This project is a collection of blueprints, patterns and toolchain (in the form of python SDK and CLI) to leverage OCI Artifact and containers for ML model and metadata.
Documentation: https://containers.github.io/omlmd
GitHub repository: https://github.com/containers/omlmd
YouTube video playlist: https://www.youtube.com/watch?v=W4GwIRPXE8E&list=PLdbdefeRIj9SRbg6Hkr15GeyPH0qpk_ww
Pypi distribution: https://pypi.org/project/omlmd
Tip
We recommend checking out the Getting Started tutorial in the documentation; below instructions are provided for a quick overview.
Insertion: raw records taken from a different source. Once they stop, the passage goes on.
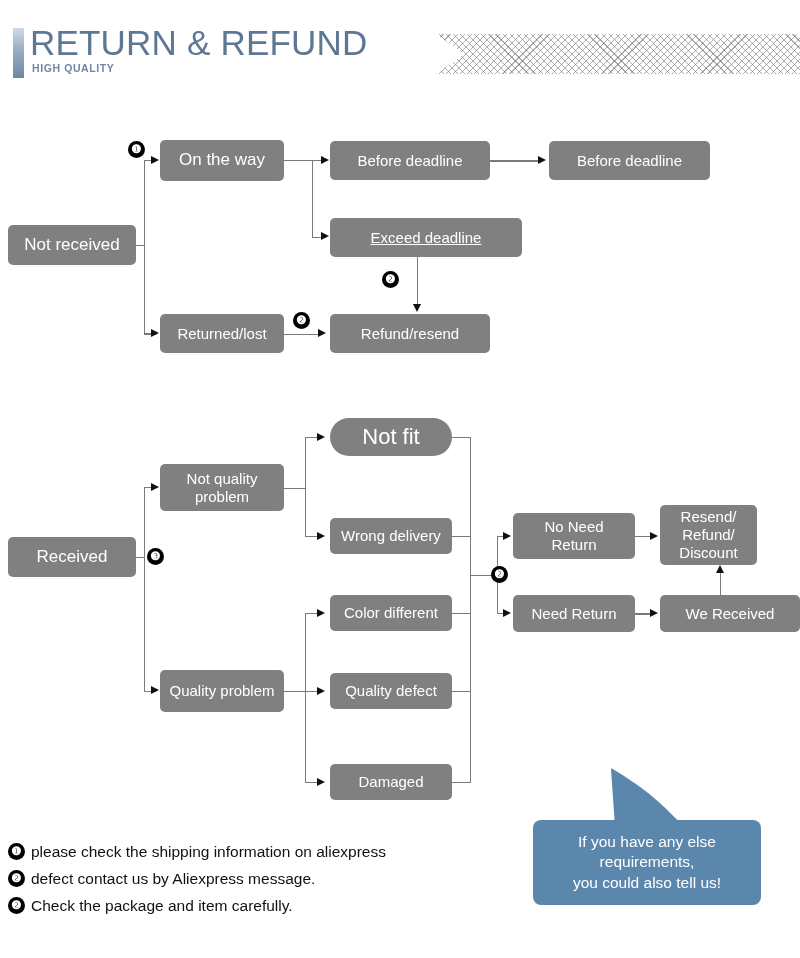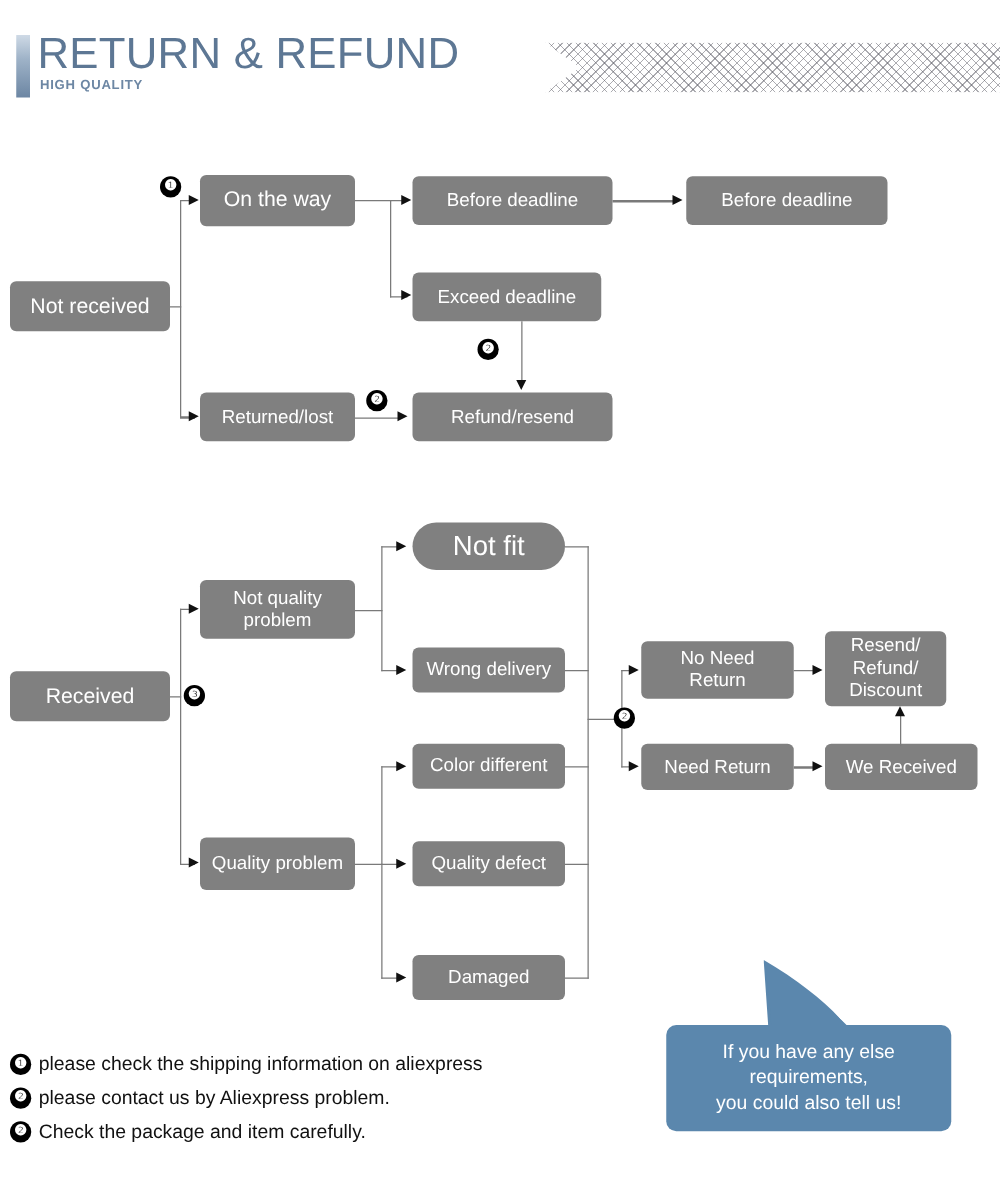--- a/index.html
+++ b/index.html
@@ -203,21 +203,21 @@
   <div>
 
     <div class="node lead" style="left:8px;  top:225px; width:128px; height:40px;">Not received</div>
 
     <div class="node lead" style="left:160px; top:140px; width:124px; height:41px;">On the way</div>
 
     <div class="node" style="left:330px; top:141px; width:160px; height:39px;">Before deadline</div>
 
     <div class="node" style="left:549px; top:141px; width:161px; height:39px;">Before deadline</div>
 
-    <div class="node" style="left:330px; top:218px; width:151px; height:39px;">Exceed deadline</div>
+    <div class="node" style="left:330px; top:218px; width:192px; height:39px;text-decoration:underline;">Exceed deadline</div>
 
     <div class="node" style="left:160px; top:314px; width:124px; height:39px;">Returned/lost</div>
 
     <div class="node" style="left:330px; top:314px; width:160px; height:39px;text-align:center;">Refund/resend</div>
 
     <div class="h" style="left:136px; top:244.5px; width:9px;"></div>
     <div class="v" style="left:144px; top:160px;  height:174px;"></div>
     <div class="h" style="left:144px; top:159.7px; width:12px;"></div>
     <div class="arrow-r" style="left:151px; top:155.5px;"></div>
     <div class="h" style="left:144px; top:333.3px; width:12px;"></div>
@@ -261,21 +261,21 @@
 
     <div class="node" style="left:330px; top:673px; width:122px; height:36px;">Quality defect</div>
 
     <div class="node" style="left:330px; top:764px; width:122px; height:36px;">Damaged</div>
 
     <div class="node" style="left:513px; top:513px; width:122px; height:46px;">No Need
 Return</div>
 
     <div class="node" style="left:513px; top:595px; width:122px; height:37px;">Need Return</div>
 
-    <div class="node" style="left:660px; top:595px; width:122px; height:37px;">We Received</div>
+    <div class="node" style="left:660px; top:595px; width:140px; height:37px;">We Received</div>
 
     <div class="node" style="left:660px; top:505px; width:97px; height:60px;">Resend/
 Refund/
 Discount</div>
 
     <div class="h" style="left:136px; top:556.5px; width:9px;"></div>
     <div class="v" style="left:144px; top:487px; height:205px;"></div>
     <div class="h" style="left:144px; top:487px; width:12px;"></div>
     <div class="arrow-r" style="left:151px; top:482.8px;"></div>
     <div class="h" style="left:144px; top:690.5px; width:12px;"></div>
@@ -324,21 +324,21 @@
     <div class="badge" style="left:491px; top:566px;">❷</div>
   </div>
 
   <div id="notes">
     <div class="note-row">
       <span class="note-badge">❶</span>
       <span class="note-text">please check the shipping information on aliexpress</span>
     </div>
     <div class="note-row">
       <span class="note-badge">❷</span>
-      <span class="note-text">please contact us by Aliexpress problem.</span>
+      <span class="note-text">defect contact us by Aliexpress message.</span>
     </div>
     <div class="note-row">
       <span class="note-badge">❷</span>
       <span class="note-text">Check the package and item carefully.</span>
     </div>
   </div>
 
   <div id="bubble-wrap">
     <svg id="bubble-tail" viewBox="0 0 265 160">
       <path d="M 86 14 C 118 36 142 56 152 72 L 131 72 Z M 86 14 C 126 42 150 60 158 72 L 90 72 Z" fill="#5b87ad"></path>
In your Python environment, use:
pip install omlmd
Store ML model file model.joblib
and its metadata in the OCI repository at localhost:8080
:
from omlmd.helpers import Helper
omlmd = Helper()
omlmd.push("localhost:8080/matteo/ml-artifact:latest", "model.joblib", name="Model Example", author="John Doe", license="Apache-2.0", accuracy=9.876543210)
Fetch everything in a single pull:
omlmd.pull(target="localhost:8080/matteo/ml-artifact:latest", outdir="tmp/b")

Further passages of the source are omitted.